Nevertheless, while disagreeing about the valuations involved, I certainly share Gier's interest in the phenomenon of "titanism." His individual chapters are all thought-provoking. The comparison of the ancient Greek titans and Hindu asuras is interesting in its own right, even outside of the larger philosophical argument, and it constitutes a significant contribution to comparative gigantology, especially as undertaken by Thelemites for whom the TEITAN 666 is the Prometheus of a New Aeon.
Gier exonerates Nietzsche from charges of titanism, and on the whole, I was sympathetic to Gier's readings of Nietzsche, including comparisons to Taoist doctrine. The chapter "The Yogi and the Goddess" discusses Tantric goddess-worship as ameliorative to yoga titanism, and this particular argument suggests a way of redeeming Gier from what I take to be his relatively blinkered Anselmian theism, and putting his comparisons to work in the context of the model of attainment I prefer.
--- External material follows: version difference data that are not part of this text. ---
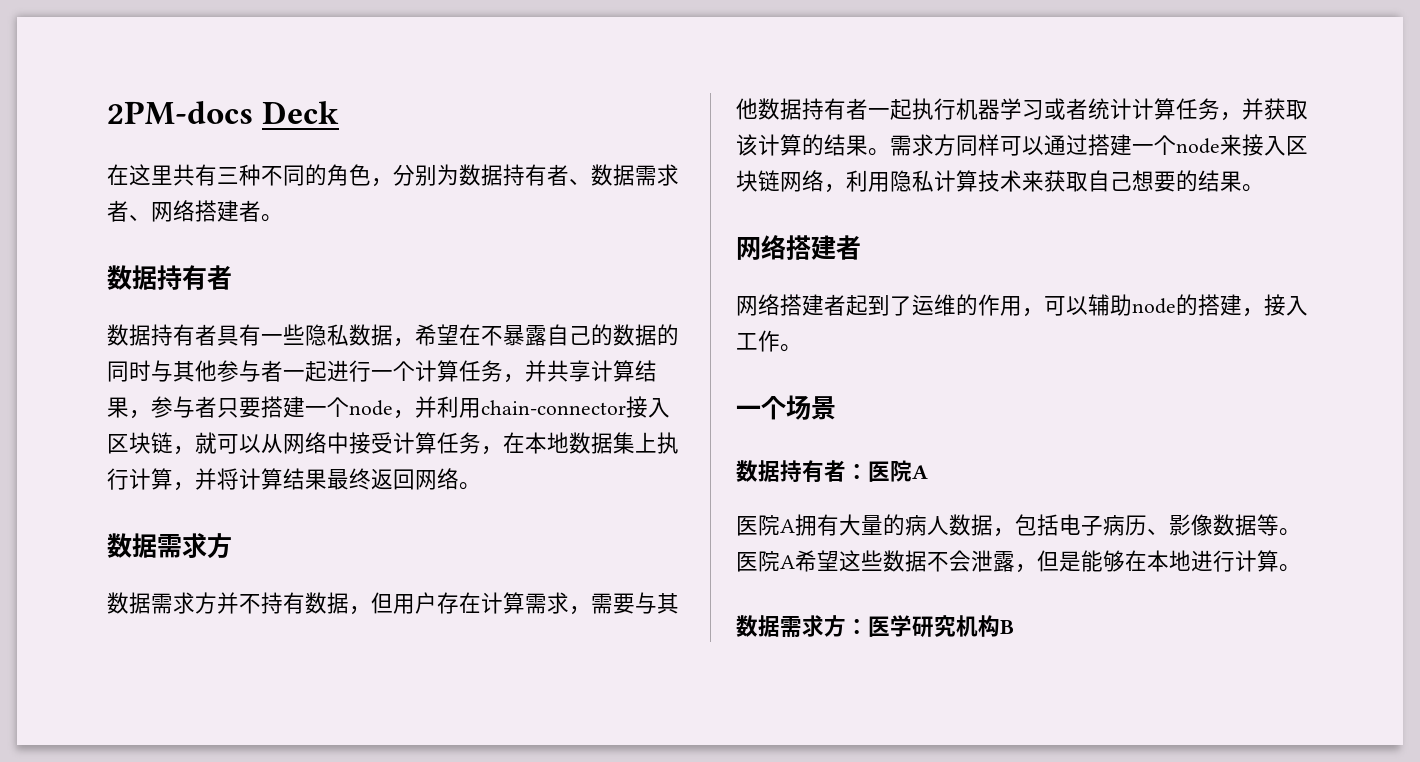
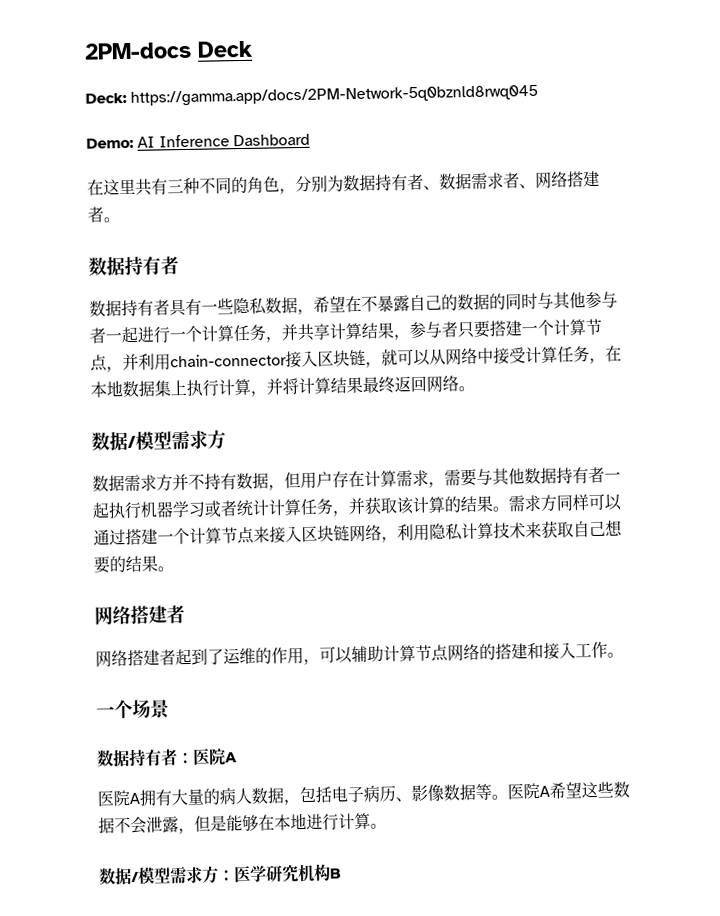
+ Deck: https://gamma.app/docs/2PM-Network-5q0bznld8rwq045
+ Demo: AI Inference Dashboard
- 数据持有者具有一些隐私数据，希望在不暴露自己的数据的同时与其他参与者一起进行一个计算任务，并共享计算结果，参与者只要搭建一个node，并利用chain-connector接入区块链，就可以从网络中接受计算任务，在本地数据集上执行计算，并将计算结果最终返回网络。
- 数据需求方
+ 数据持有者具有一些隐私数据，希望在不暴露自己的数据的同时与其他参与者一起进行一个计算任务，并共享计算结果，参与者只要搭建一个计算节点，并利用chain-connector接入区块链，就可以从网络中接受计算任务，在本地数据集上执行计算，并将计算结果最终返回网络。
+ 数据/模型需求方
- 需求方同样可以通过搭建一个node来接入区块链网络，利用隐私计算技术来获取自己想要的结果。
+ 需求方同样可以通过搭建一个计算节点来接入区块链网络，利用隐私计算技术来获取自己想要的结果。
- 网络搭建者起到了运维的作用，可以辅助node的搭建，接入工作。
+ 网络搭建者起到了运维的作用，可以辅助计算节点网络的搭建和接入工作。
- 数据需求方：医学研究机构B
+ 数据/模型需求方：医学研究机构B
Ultimately, Gier himself admits that the spiritual titan is comprehensible as a developmental stage, particularly in the context of Nietzsche's Three Metamorphses (from Thus Spake Zarathustra), where the titan is the Lion, a stage finally transcended by the Child. This more initiatory perspective suggests the value in titanism per se, and reveals its connection to the sort of adeptship that Thelemites see as following from Knowledge and Conversation of the Holy Guardian Angel. But today's attainment is tomorrow's limitation, and the Adventure of the Abyss leads to the self-overcoming of the titan/adept in his marriage to Babalon. The failure in this regard is known in magical parlance as "black brotherhood," but might be called "terminal titanism" in Gier's lingo.